Page 48 of Preying Game

Chapter 15

In the Decorah infirmary, which looked a lot like a doctor’s office, Alice sat on an exam table while Rachel—the doctor had said to call her Rachel—did a routine physical—listening to her heart and lungs, taking her blood pressure, testing her reflexes.

“All good,” she said as she made notations on a screen, using something that looked like a flat typewriter keyboard.

“Is that a computer?”

“Yes. I guess you haven’t seen one.”

“Only Jonah’s phone. He said that was a computer.”

“Yes. This is a laptop. It’s connected to a bigger data storage unit. I can make notes and call them up any time I want. And, of course, they take up less space than paper records.”

Alice nodded. “So you work for Decorah Security?”

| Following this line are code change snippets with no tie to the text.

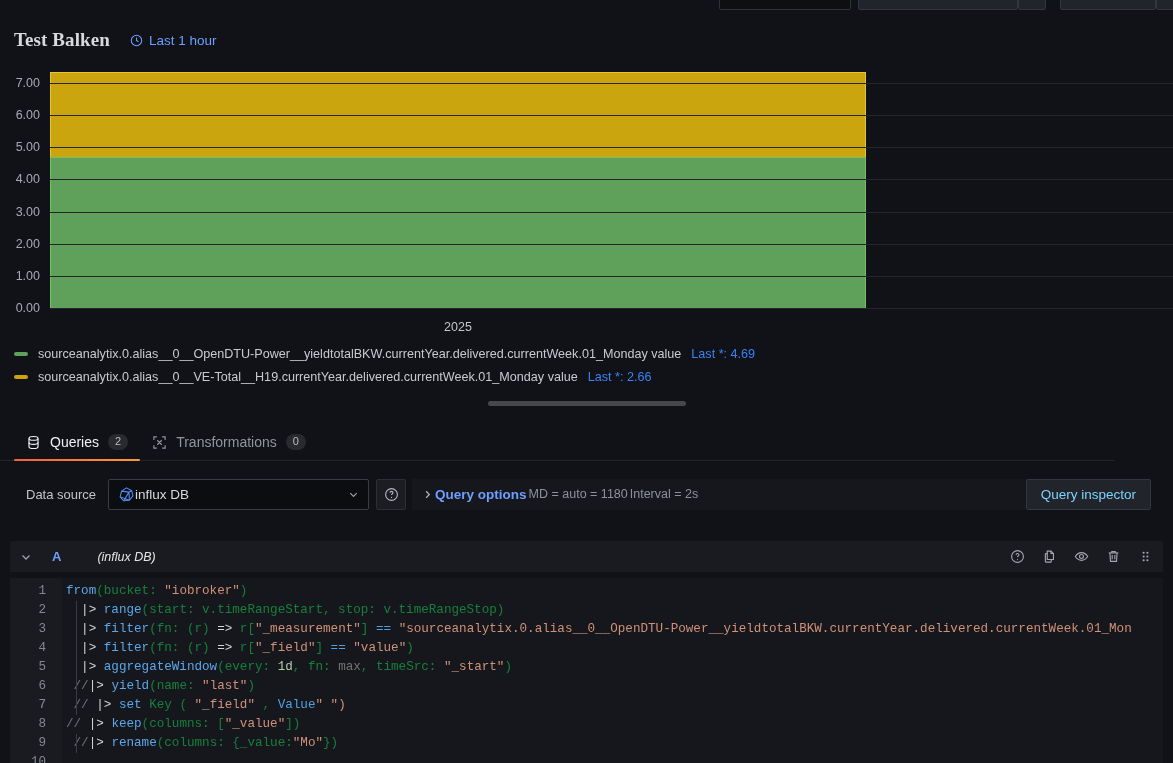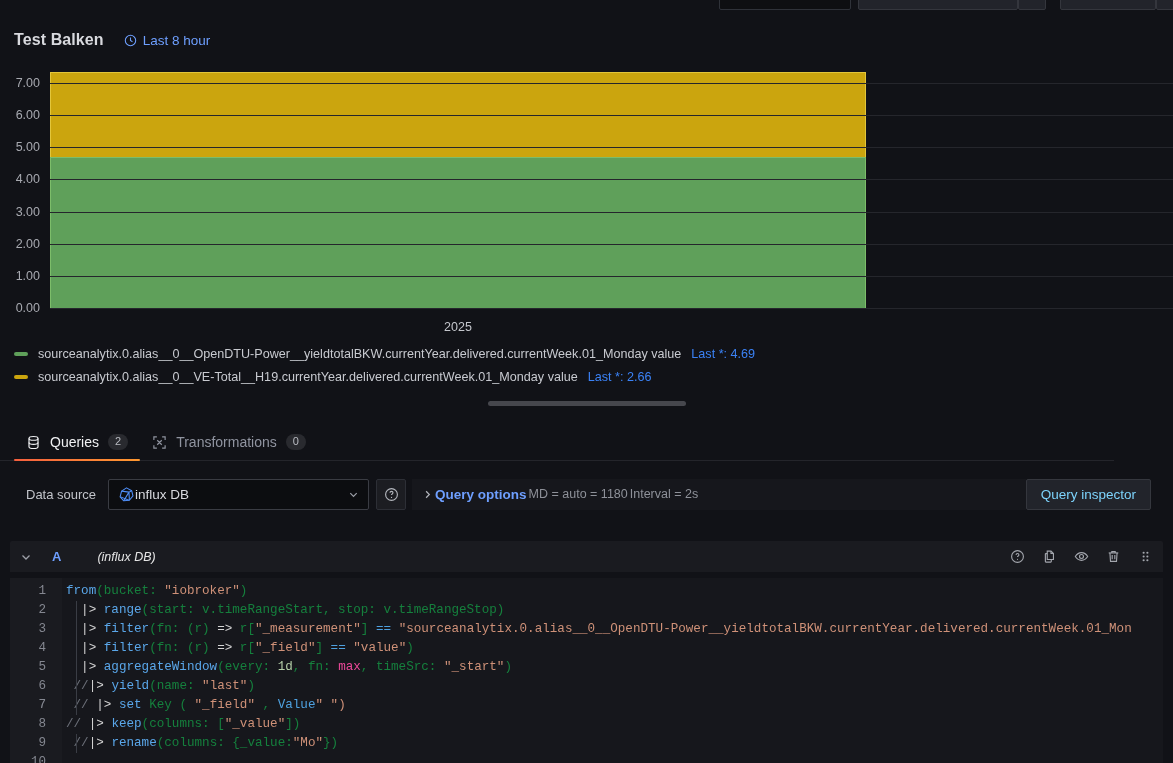--- a/index.html
+++ b/index.html
@@ -23,7 +23,7 @@
 
   
   .panel-head { position:absolute; top:20px; left:0; width:1173px; height:40px; display:flex; align-items:center; padding-left:14px; }
-  .panel-title { font-size:16px; font-weight:600; color:#d8d9de; letter-spacing:.1px; }
+  .panel-title { font-size:19px; font-weight:600; color:#d8d9de; letter-spacing:.1px;font-family:Liberation Serif, serif; }
   .time-range { display:flex; align-items:center; gap:6px; margin-left:20px; color:#6e9fff; font-size:13.5px; cursor:pointer; }
   .clock-ic { width:13px; height:13px; flex:none; }
 

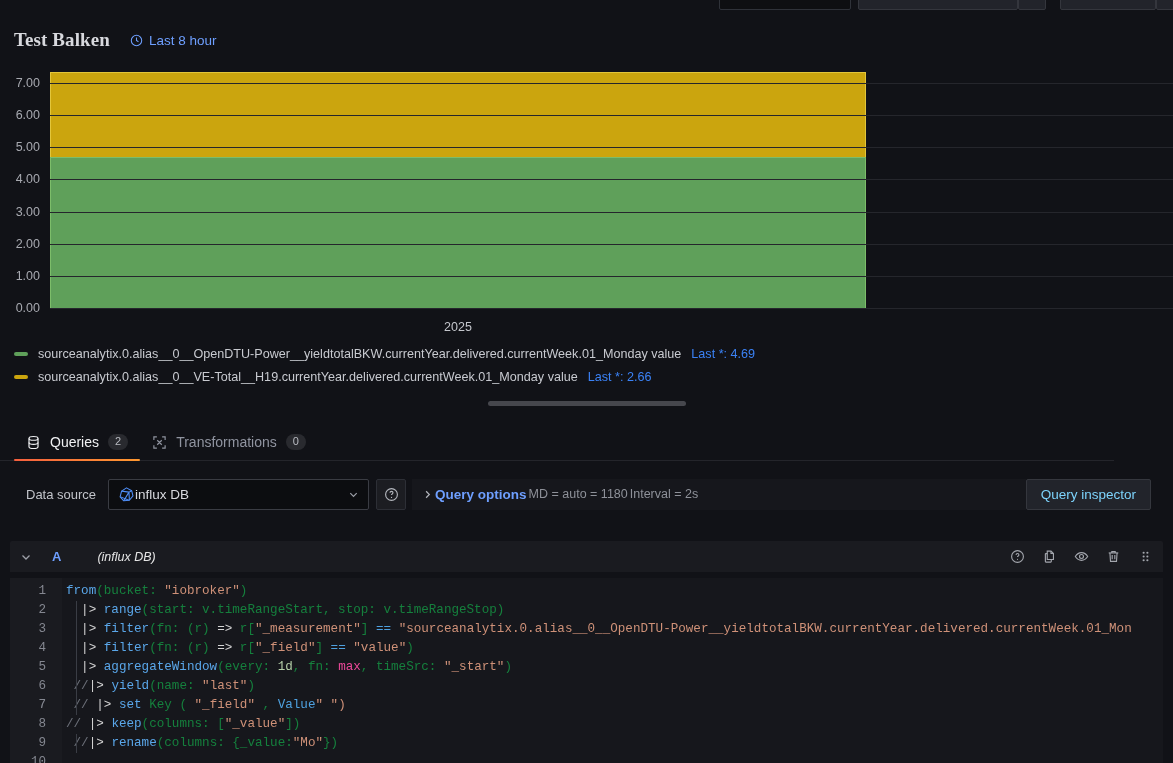--- a/index.html
+++ b/index.html
@@ -120,7 +120,7 @@
         <circle cx="8" cy="8" r="6.4"></circle>
           <path d="M8 4.4V8l2.4 1.6"></path>
       </svg>
-      <span>Last 8 hour</span>
+      <span>Last 1 hour</span>
     </span>
   </div>
 

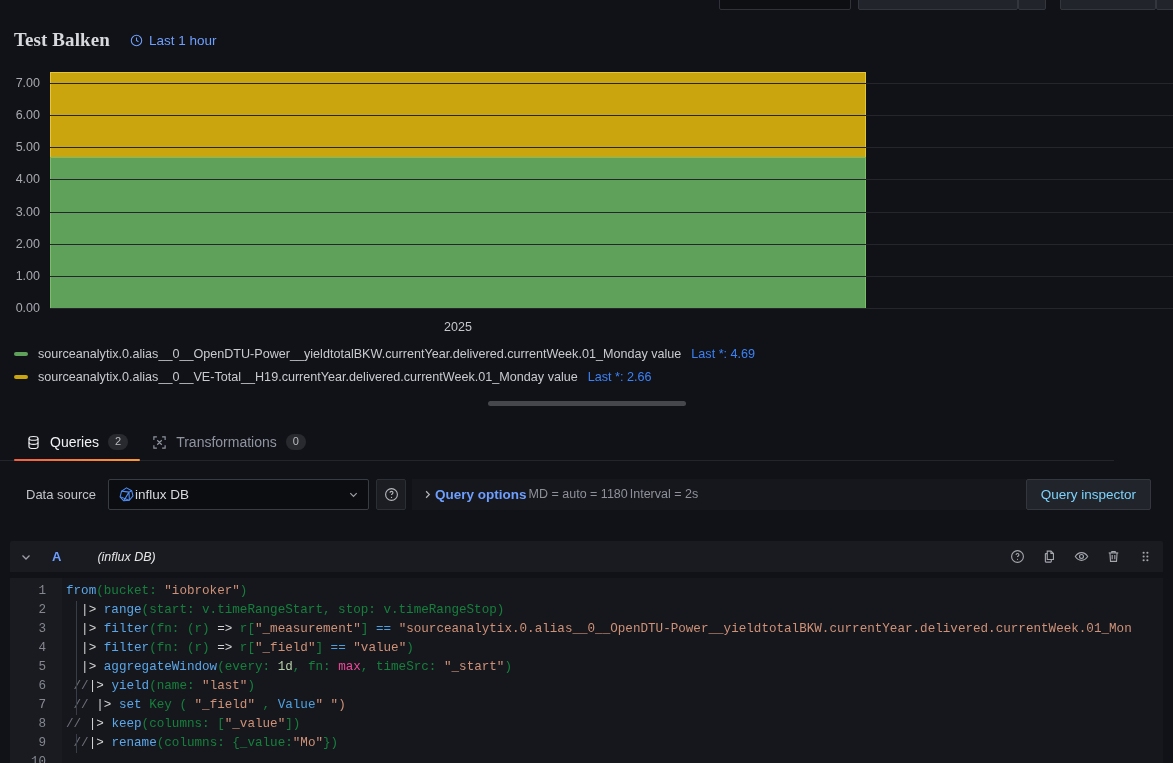--- a/index.html
+++ b/index.html
@@ -97,7 +97,7 @@
   .num  { color:#b5cea8; }
   .cmt  { color:#6c7079; }
   .op   { color:#d4d4d4; }
-  .pink { color:#ec4899; }
+  .pink { color:#737373; }
   .plain{ color:#15803d; }
 </style>
 </head>

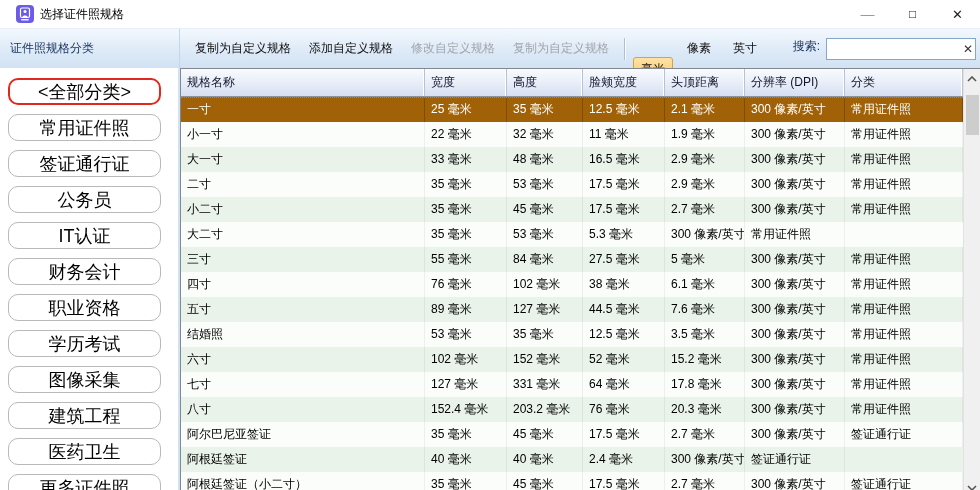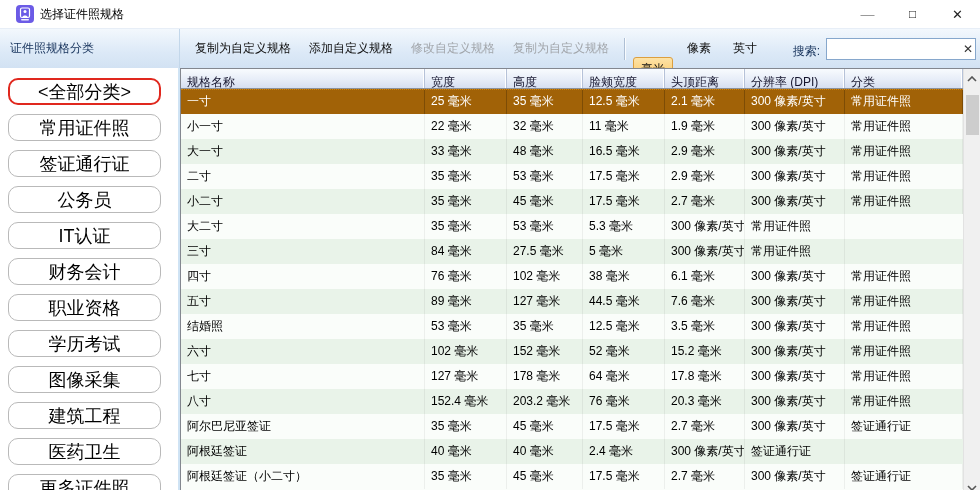--- a/index.html
+++ b/index.html
@@ -29,7 +29,7 @@
   .unit-btn { padding:3px 7px; margin-right:6px; border:1px solid transparent; border-radius:3px;
               white-space:nowrap; cursor:pointer; }
   .unit-btn.active { background:linear-gradient(#fde3a7,#fbc35c); border-color:#dc9f3f;margin-top:41px; }
-  .search-wrap { margin-left:auto; display:flex; align-items:flex-end; }
+  .search-wrap { margin-left:auto; display:flex; align-items:flex-start; }
   .search-label { margin-right:6px; color:#17335c; white-space:nowrap; }
   .search-box { position:relative; width:150px; height:22px; }
   .search-box input { width:100%; height:100%; border:1px solid #86a7cc; background:#fff;

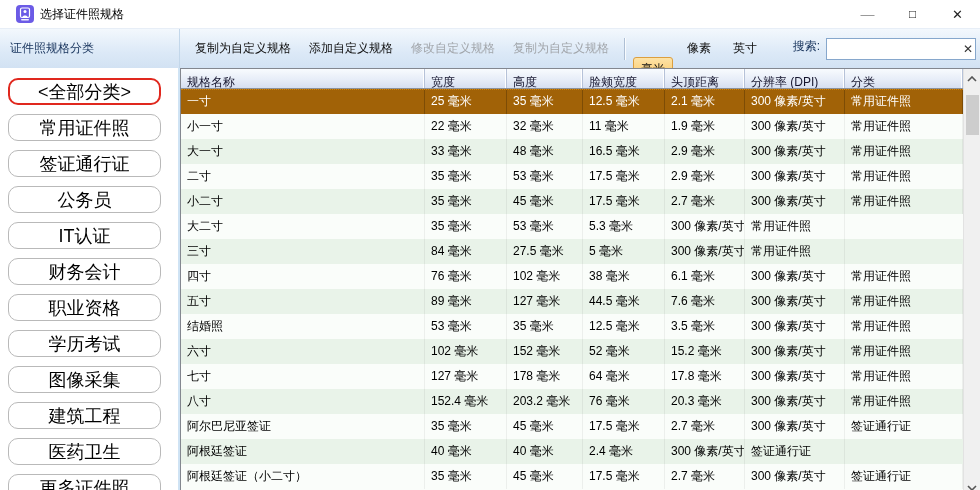--- a/index.html
+++ b/index.html
@@ -50,7 +50,7 @@
   .table-area { flex:1; display:flex; border-top:1px solid #83878f; border-left:1px solid #83878f; min-width:0; }
   .table-cols { flex:1; min-width:0; display:flex; flex-direction:column; overflow:hidden; background:#fafdfa; }
   .grid7 { display:grid; grid-template-columns:244px 82px 76px 82px 80px 100px minmax(0,1fr); }
-  .thead { height:20px; background:linear-gradient(#f8fbfe,#e7edf8 55%,#d6dff1);
+  .thead { height:28px; background:linear-gradient(#f8fbfe,#e7edf8 55%,#d6dff1);
            border-bottom:1px solid #8d929b; flex:0 0 auto; }
   .hcell { font-size:12px; color:#15152e; line-height:27px; padding-left:6px;
            border-right:1px solid #b6c2d8; box-shadow:inset -1px 0 0 #fff; white-space:nowrap;

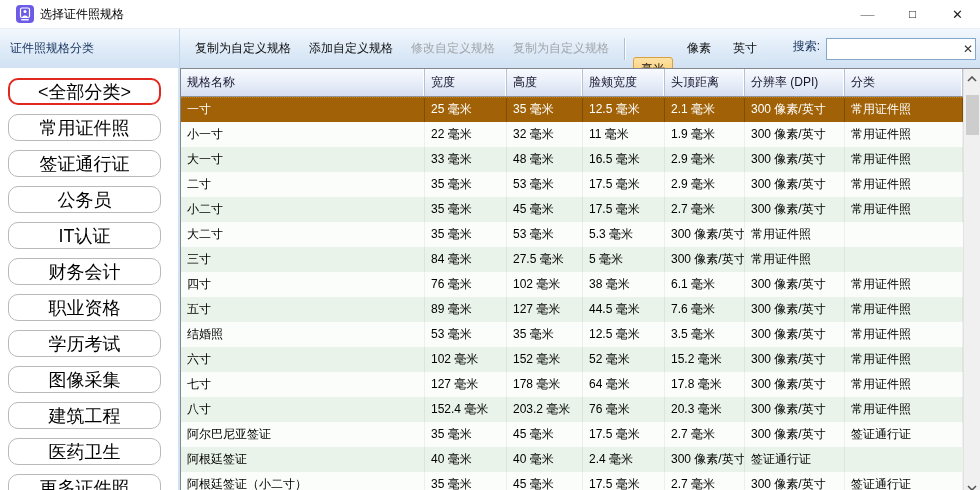--- a/index.html
+++ b/index.html
@@ -197,6 +197,7 @@
           </div>
           <div class="trow grid7 alt">
             <div class="tcell">三寸</div>
+            <div class="tcell">55 毫米</div>
             <div class="tcell">84 毫米</div>
             <div class="tcell">27.5 毫米</div>
             <div class="tcell">5 毫米</div>

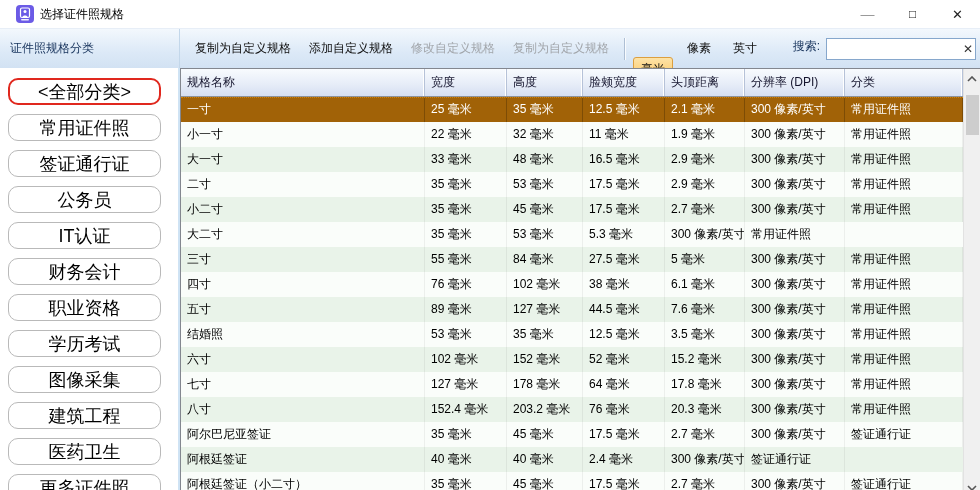--- a/index.html
+++ b/index.html
@@ -243,7 +243,7 @@
           <div class="trow grid7">
             <div class="tcell">七寸</div>
             <div class="tcell">127 毫米</div>
-            <div class="tcell">178 毫米</div>
+            <div class="tcell">331 毫米</div>
             <div class="tcell">64 毫米</div>
             <div class="tcell">17.8 毫米</div>
             <div class="tcell">300 像素/英寸</div>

“Yes. I run the Decorah facility for patients who are in a coma.”

“You do?”

“Yes. Their brains are all hooked up to a virtual reality.”

“A what?”

“A place that’s not real. It’s all electronic—inside a big computer.” She flapped her arm in frustration. “I’m no good at explaining the technical part. But it’s a very special program that Decorah is running. Although the patients are unconscious, from their point of view, they’re living in a very plush hotel.”

“I don’t understand.”

Rachel laughed. “It’s pretty unusual. Even for this day and age. One of the technicians can explain when we have more time. Right now I’m going to take some blood so we can check out things like your glucose level, your red and white cell counts, cholesterol and a few other things.”

“What’s cholesterol?”

“I guess the short answer is—fat in your blood.”

“I haven’t had much fat lately. He had me on a healthy diet,” she said, not wanting to use the man’s name.

Rachel picked up on that and said, “Jonah told Grant the guy was going to hunt you—like exotic game.”

She shuddered. “Yes. He told me he’d killed five other women.”

“And you escaped.”

“I wouldn’t have—without Jonah. He figured out that the guy put a tracker on me. He wasn’t going to let me get away. He knew exactly where I was. He must have played the same game with the other women—letting them think they had a chance to escape.”

“That’s pretty horrible.” Rachel cleared her throat. “I have to ask—did he abuse you?”

Alice gave the doctor a direct look. “If confining me in a cell, giving me tasteless food, and forcing me to exercise my head off is abuse, then yes. But if you mean—did he rape me? No. It seemed like keeping me under his control and planning the hunt was the way he got his pleasure out of the situation.”

“And you came through it.”

“I think I was resigned to staying alive as long as I could—before the end.”

The doctor drew in a breath.

“Jonah saved me in another way. I had almost given up hope. But when he spoke to me mind to mind, it was like my whole world changed.”

“Yes.”

Suddenly she blurted the worry that had been clawing at her. “There are so many things here I don’t understand.”